##### EXERCISE MATERIALS #####

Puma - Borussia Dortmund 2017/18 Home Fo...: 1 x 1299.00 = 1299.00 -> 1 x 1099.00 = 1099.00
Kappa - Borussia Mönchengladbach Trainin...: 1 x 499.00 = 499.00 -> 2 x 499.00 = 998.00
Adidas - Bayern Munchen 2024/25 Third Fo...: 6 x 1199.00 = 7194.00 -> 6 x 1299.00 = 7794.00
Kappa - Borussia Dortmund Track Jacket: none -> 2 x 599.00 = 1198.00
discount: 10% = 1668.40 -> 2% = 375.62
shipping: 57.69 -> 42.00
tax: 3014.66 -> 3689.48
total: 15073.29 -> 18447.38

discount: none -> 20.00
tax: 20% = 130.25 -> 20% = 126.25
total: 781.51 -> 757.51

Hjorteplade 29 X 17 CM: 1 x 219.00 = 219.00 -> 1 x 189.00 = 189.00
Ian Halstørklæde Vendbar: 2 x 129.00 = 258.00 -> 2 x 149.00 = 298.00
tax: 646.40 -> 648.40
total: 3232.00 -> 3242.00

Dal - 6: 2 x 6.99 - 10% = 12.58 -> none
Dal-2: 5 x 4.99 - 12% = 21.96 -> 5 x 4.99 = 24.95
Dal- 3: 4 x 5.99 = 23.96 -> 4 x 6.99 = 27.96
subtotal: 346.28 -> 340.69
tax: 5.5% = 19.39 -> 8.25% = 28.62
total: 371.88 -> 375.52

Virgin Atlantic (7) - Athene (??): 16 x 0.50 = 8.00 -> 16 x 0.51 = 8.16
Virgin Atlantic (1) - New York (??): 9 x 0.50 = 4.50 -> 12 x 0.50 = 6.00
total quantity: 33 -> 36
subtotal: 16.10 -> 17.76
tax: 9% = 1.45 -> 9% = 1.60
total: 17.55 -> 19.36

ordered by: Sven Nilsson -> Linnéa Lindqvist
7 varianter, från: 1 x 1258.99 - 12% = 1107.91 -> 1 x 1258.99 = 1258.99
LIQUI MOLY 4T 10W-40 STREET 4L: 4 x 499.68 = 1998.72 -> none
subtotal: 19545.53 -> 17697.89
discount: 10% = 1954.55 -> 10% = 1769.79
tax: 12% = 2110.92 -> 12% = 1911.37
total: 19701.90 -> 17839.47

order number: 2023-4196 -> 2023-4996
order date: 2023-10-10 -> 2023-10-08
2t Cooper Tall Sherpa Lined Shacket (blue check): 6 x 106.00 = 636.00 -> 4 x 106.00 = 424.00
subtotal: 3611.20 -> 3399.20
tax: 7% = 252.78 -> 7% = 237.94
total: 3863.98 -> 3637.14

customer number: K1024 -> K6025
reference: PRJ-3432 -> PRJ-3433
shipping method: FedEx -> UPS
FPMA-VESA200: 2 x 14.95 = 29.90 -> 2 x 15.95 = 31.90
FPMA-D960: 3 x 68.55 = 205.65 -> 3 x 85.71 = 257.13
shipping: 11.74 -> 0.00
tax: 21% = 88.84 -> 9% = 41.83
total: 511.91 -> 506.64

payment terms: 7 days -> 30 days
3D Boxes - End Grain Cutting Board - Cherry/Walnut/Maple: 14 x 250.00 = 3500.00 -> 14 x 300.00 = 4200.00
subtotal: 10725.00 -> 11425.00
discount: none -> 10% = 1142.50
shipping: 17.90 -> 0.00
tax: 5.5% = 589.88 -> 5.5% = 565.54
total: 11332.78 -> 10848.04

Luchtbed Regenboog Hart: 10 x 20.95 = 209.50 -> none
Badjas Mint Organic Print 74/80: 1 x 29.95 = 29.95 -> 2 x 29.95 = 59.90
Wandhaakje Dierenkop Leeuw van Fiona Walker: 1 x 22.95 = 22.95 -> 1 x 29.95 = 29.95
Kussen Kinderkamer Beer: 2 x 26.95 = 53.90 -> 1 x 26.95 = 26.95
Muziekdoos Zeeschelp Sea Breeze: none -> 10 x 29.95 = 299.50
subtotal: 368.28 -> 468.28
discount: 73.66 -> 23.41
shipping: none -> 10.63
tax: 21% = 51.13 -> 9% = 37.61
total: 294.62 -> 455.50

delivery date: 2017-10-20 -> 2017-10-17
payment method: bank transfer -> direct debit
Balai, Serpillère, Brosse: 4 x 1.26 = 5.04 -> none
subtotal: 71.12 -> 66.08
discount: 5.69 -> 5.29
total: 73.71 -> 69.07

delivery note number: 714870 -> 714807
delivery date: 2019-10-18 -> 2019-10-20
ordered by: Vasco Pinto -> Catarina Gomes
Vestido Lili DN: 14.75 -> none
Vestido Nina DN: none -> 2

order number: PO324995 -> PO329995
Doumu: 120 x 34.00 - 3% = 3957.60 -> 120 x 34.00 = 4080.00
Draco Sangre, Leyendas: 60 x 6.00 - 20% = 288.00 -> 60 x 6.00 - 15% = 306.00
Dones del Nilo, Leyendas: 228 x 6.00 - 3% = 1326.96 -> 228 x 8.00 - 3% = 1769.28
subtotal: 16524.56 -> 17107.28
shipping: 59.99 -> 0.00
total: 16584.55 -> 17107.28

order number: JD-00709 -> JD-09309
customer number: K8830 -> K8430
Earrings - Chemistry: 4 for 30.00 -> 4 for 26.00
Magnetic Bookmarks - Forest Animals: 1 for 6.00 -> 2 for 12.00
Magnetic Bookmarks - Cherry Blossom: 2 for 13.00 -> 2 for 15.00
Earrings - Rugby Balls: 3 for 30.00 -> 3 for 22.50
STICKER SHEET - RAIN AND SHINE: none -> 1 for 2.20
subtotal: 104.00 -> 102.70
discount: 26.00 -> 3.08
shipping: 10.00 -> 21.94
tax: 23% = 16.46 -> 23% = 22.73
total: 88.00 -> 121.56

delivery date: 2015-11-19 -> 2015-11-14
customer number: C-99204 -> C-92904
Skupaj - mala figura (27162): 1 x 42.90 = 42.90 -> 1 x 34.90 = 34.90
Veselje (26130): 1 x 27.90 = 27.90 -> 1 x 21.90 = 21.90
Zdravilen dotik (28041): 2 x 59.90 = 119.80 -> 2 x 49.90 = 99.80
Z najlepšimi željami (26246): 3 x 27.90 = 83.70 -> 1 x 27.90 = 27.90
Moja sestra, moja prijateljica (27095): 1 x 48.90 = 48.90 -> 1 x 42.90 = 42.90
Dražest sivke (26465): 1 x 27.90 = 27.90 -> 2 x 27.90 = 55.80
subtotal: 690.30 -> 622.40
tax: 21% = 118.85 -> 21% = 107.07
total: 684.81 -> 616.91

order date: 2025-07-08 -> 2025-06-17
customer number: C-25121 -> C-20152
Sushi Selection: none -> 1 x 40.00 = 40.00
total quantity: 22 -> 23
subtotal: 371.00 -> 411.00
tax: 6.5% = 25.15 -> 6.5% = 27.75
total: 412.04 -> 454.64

#####

* _WHAT THE TASK REQUIRES_
Lines above with the string "method" need to be found and copied.

* _RESULT OF THE EXERCISE_
shipping method: FedEx -> UPS
payment method: bank transfer -> direct debit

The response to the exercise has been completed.